A Memory of My First Girlfriend

     We didn't think of each other as boyfriend or girlfriend.  Heck, we were six.  We didn't think much at all.  My older brother and her older brother were friends, they played together on the soccer team that my dad coached, and our families lived close; so we were friends. We liked each other though.  If there is one memory of Jaime that I'm absolutely certain of it is that floating feeling in your stomach, like just when a roller coaster has began a big drop, that a boy gets around a certain girl.  Does that mean I'm not absolutely certain about the rest of this memory?  Yes, yes it does.  It seems too clear to be a memory from when I was just six and it seems too similar to a thousand scenes in books and movies to have actually happened.  Sometimes, I think this is just something my imagination wishes had happened.  So I doubt it but then when I close my eyes and think about it, it feels like a memory.  I am certain something similar to this happened and this is the way I remember it.
     We had been best friends for as long as we both could remember, which isn't long at that age, but we were always more than best friends.  We would hold hands when we thought no adults were looking and when we were absolutely certain no brothers were looking.  Our brothers would kid us about being boyfriend and girlfriend and we hated it mostly because it was probably true.  We didn't talk about it or think about it, though.  Somehow we knew that would have ruined it.  So we just played together at soccer games, worked together in school, and held hands when we thought no one knew.

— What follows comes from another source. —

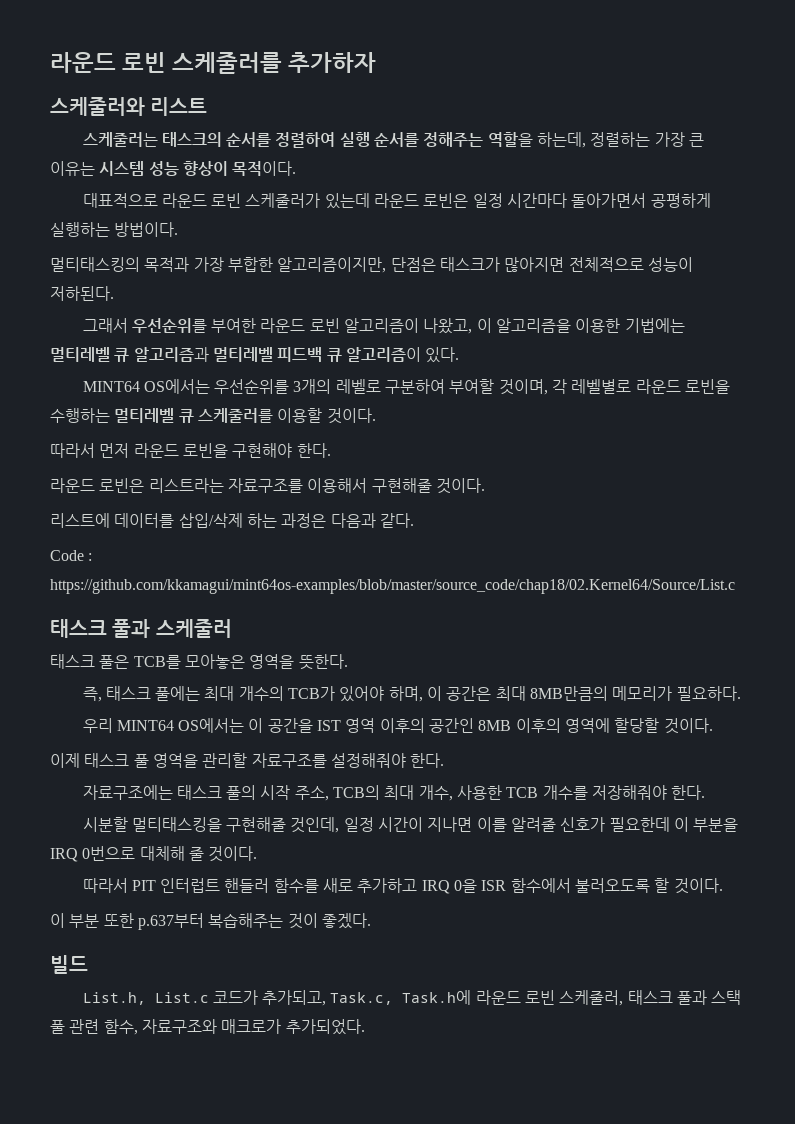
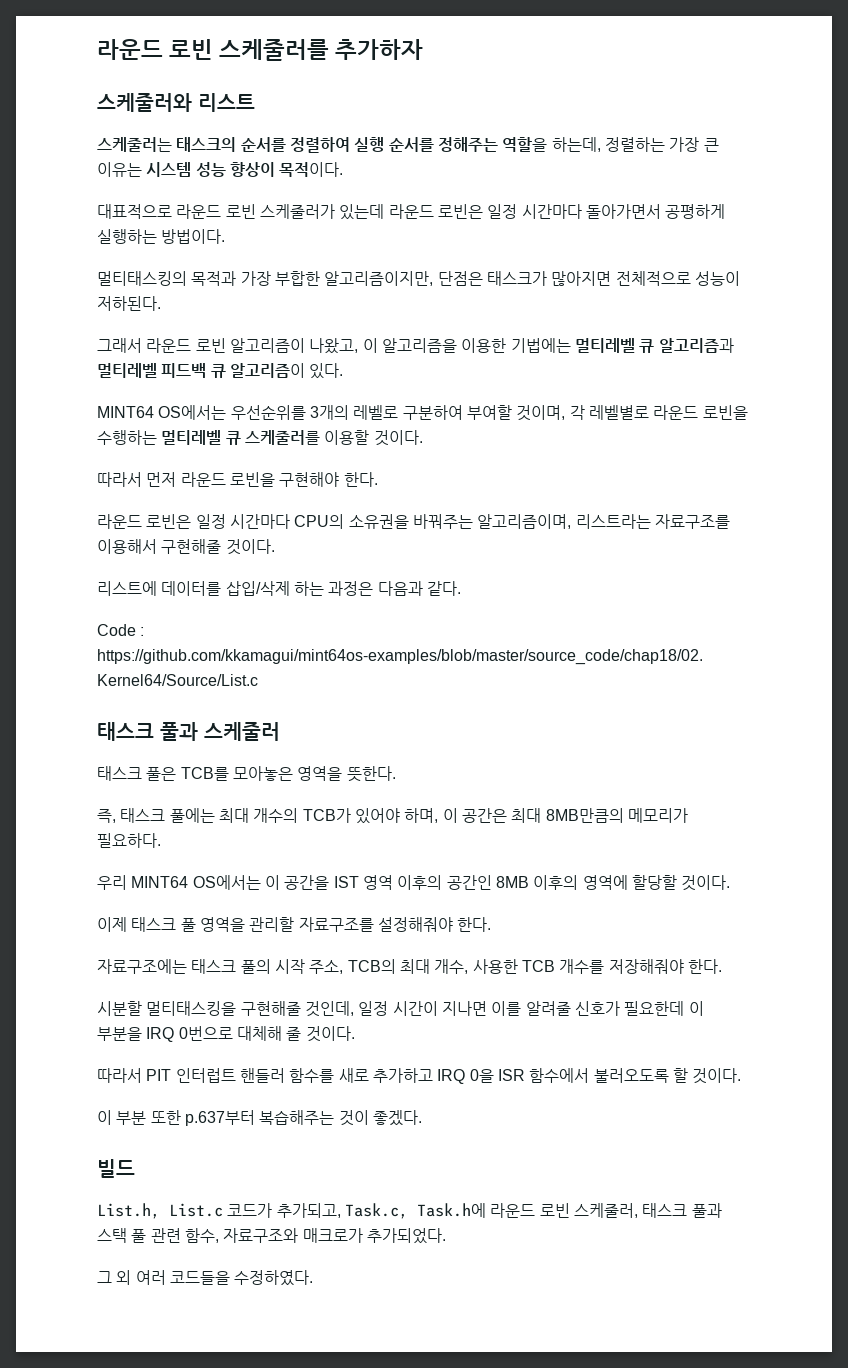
- 그래서 우선순위를 부여한 라운드 로빈 알고리즘이 나왔고, 이 알고리즘을 이용한 기법에는 멀티레벨 큐 알고리즘과 멀티레벨 피드백 큐 알고리즘이 있다.
+ 그래서 라운드 로빈 알고리즘이 나왔고, 이 알고리즘을 이용한 기법에는 멀티레벨 큐 알고리즘과 멀티레벨 피드백 큐 알고리즘이 있다.
- 라운드 로빈은 리스트라는 자료구조를 이용해서 구현해줄 것이다.
+ 라운드 로빈은 일정 시간마다 CPU의 소유권을 바꿔주는 알고리즘이며, 리스트라는 자료구조를 이용해서 구현해줄 것이다.
+ 그 외 여러 코드들을 수정하였다.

     It was coming to an end, however.  My family was moving.  We were together for one last playdate.  I don't know if our parents did this special or if it had just worked out that way.  I don't know why it seems like we were alone on the playground.  I don't know if our parents were giving us privacy by watching from afar or what.  Neither my memory nor my imagination will supply these little details.  I think it's because when it comes to memories it isn't the how nor the why that's important but just the what.
     At the beginning of the playdate Jamie looked at me and said, "So you're moving."  For a moment she looked as if she might cry.  I felt like I might cry.  Then she hugged me.  It was a quick hard squeeze and I barely had time to return it before she let go and grabbed my hand.  The times for tears was past.  She was smiling again, as it seems like she always did, and she dragged me away to play.

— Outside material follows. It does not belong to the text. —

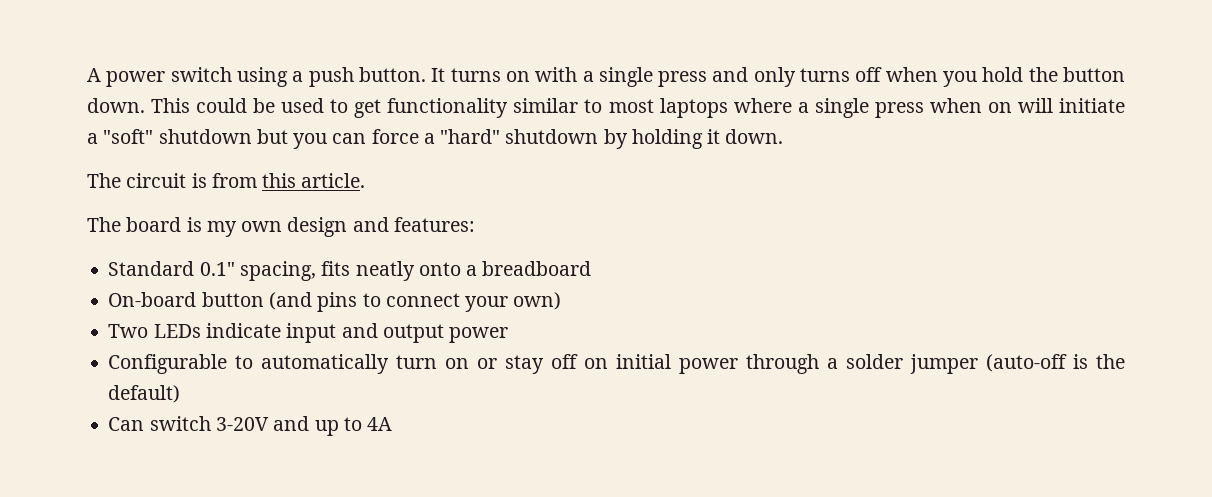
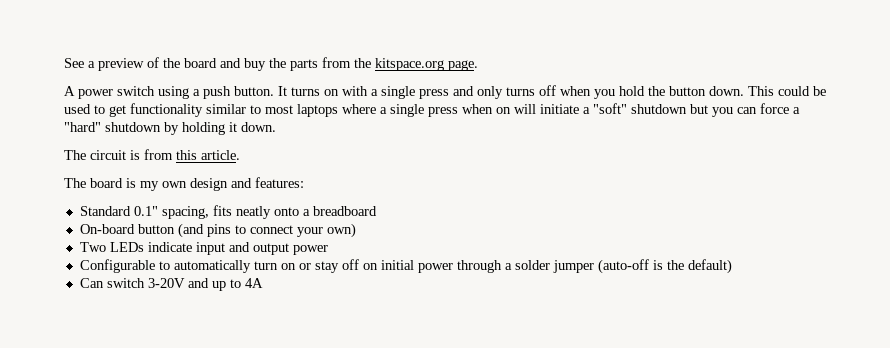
+ See a preview of the board and buy the parts from the kitspace.org page.

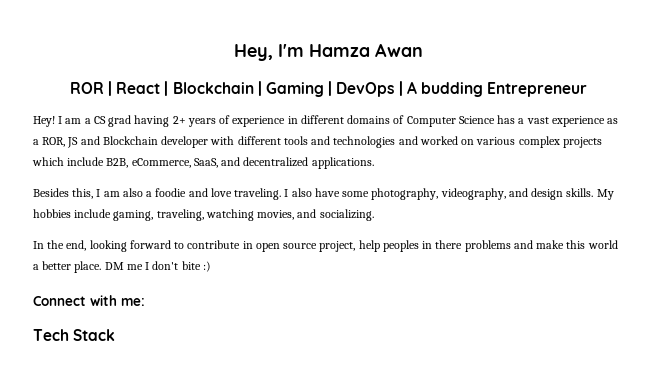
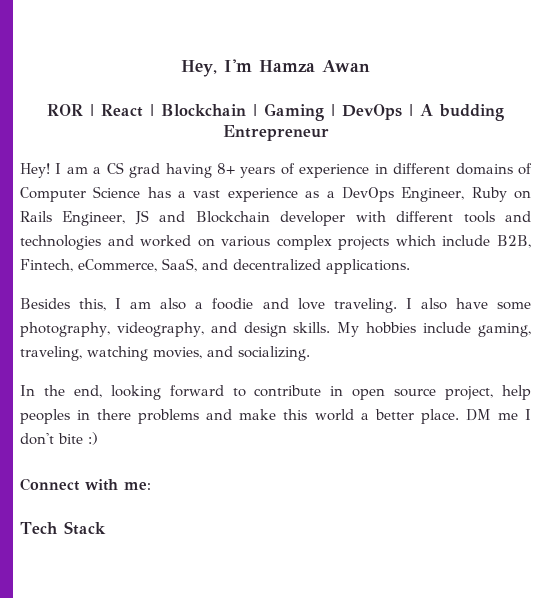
- I am a CS grad having 2+ years of experience in different domains of Computer Science has a vast experience as a ROR, JS and Blockchain developer with different tools and technologies and worked on various complex projects which include B2B, eCommerce, SaaS, and decentralized applications.
+ I am a CS grad having 8+ years of experience in different domains of Computer Science has a vast experience as a DevOps Engineer, Ruby on Rails Engineer, JS and Blockchain developer with different tools and technologies and worked on various complex projects which include B2B, Fintech, eCommerce, SaaS, and decentralized applications.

     So we played.  We went down slides and climbed monkey bars and played a few of our favorite games that I sadly I can't remember what they were.  It seemed like that afternoon lasted a day or two.  We just played like children do.  The only difference was that we held hands even more than normal.  It seems like we knew that day was the last day so we didn't care who saw.
     Then we heard an adult's voice call out.  It was one of our fathers and in my memory it seems like it was mine.  It didn't matter who said it, or what they said, the message was the same as it always was when an adult called out to us.  It was time to go.  That always made me sad.  That's the other thing I'm absolutely certain of with Jamie in my memories.  I was always sad when I had to leave her.

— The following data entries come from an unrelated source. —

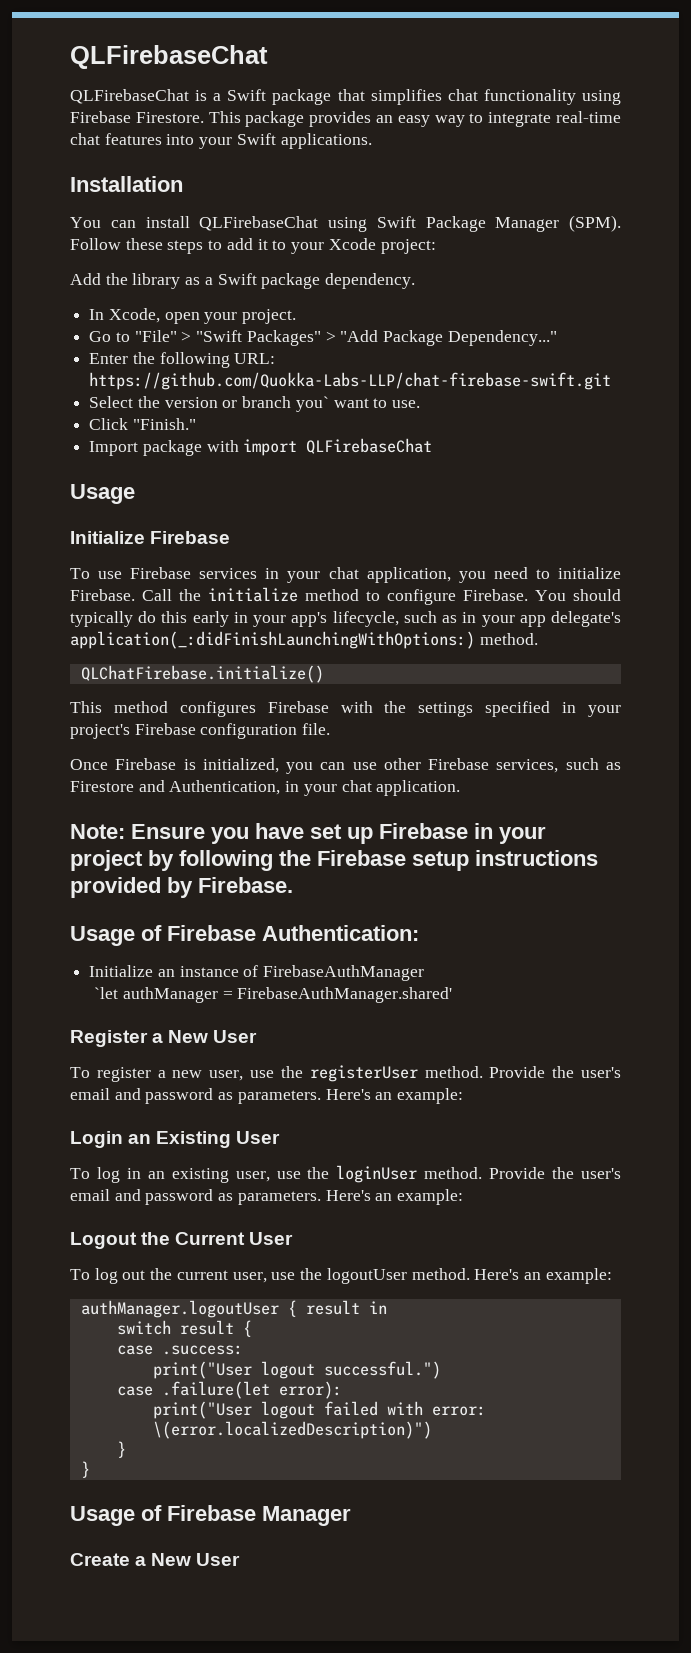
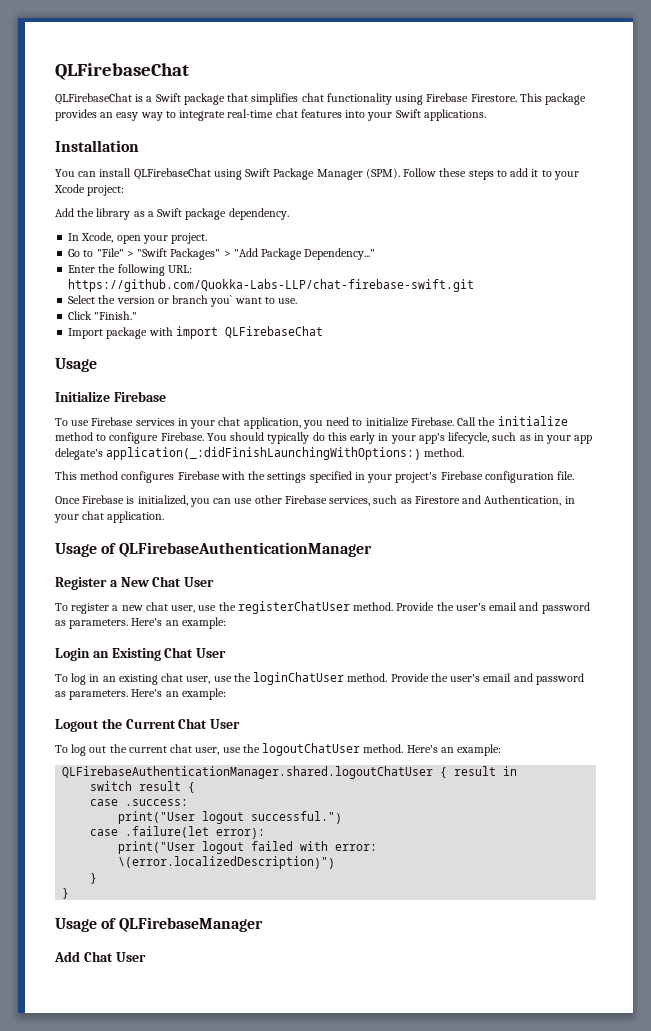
- QLChatFirebase.initialize()
- Note: Ensure you have set up Firebase in your project by following the Firebase setup instructions provided by Firebase.
- Usage of Firebase Authentication:
- Initialize an instance of FirebaseAuthManager
- `let authManager = FirebaseAuthManager.shared'
+ Usage of QLFirebaseAuthenticationManager
- Register a New User
+ Register a New Chat User
- To register a new user, use the registerUser method.
+ To register a new chat user, use the registerChatUser method.
- Login an Existing User
+ Login an Existing Chat User
- To log in an existing user, use the loginUser method.
+ To log in an existing chat user, use the loginChatUser method.
- Logout the Current User
+ Logout the Current Chat User
- To log out the current user, use the logoutUser method.
+ To log out the current chat user, use the logoutChatUser method.
- authManager.logoutUser { result in
+ QLFirebaseAuthenticationManager.shared.logoutChatUser { result in
- Usage of Firebase Manager
- Create a New User
+ Usage of QLFirebaseManager
+ Add Chat User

     We sat down on a bench and ignored the adult for a little bit and the adult let us.  That and the privacy given us most of the afternoon are much of the reason that I think it was my dad was with us.  He has always been the kind of guy that understands things like that, the importance of moments like that in a child's life.
     "So you're moving," she said to me again as she looked at me on that bench.
     I nodded my head, pushed my big old glasses back up on my nose, and looked at her.
     She sort of smiled and then bit her bottom lip and stared at me.
     I could tell she was thinking really hard about something and it made me uncomfortable. I thought she might cry so I took he hand again.
     Then she kissed me.
     It was like the hug at the beginning of the afternoon.  It was quick and hard and over almost before I had time to return it.  We stared at each other's smiles for just a beat of a moment and then she let go of my hand and ran off towards whatever adults were with us.  I stayed sitting for a moment longer.  My stomach was doing that floating thing again and I was afraid it might fly away.  Then I ran off in the direction she went.  She must have already been in her parents car and gone because I don't ever remember seeing her again after that kiss.
     I don't know how much of that memory is real and how much is imagination but I know something similar to that happened and most importantly I know Jamie and the feelings I had for her when I was six were real.  It amazes me the way things like that from our childhoods stick with us.  Since the end of my marriage I've been dating a different type of woman than the girls I chased as a teenager.  Some of that is being older and having more confidence in myself than ever before.  Some of that is the invention of internet dating and the advantages it gives me because I can charm most anyone with the written word.  Some of that though, and I didn't realize it until I started writing this, is Jaime.  For the most part, I've been dating blondes with blue eyes who are intelligent beautiful women that smile warm inviting smiles quite often; like the kind of woman I imagine Jaime became.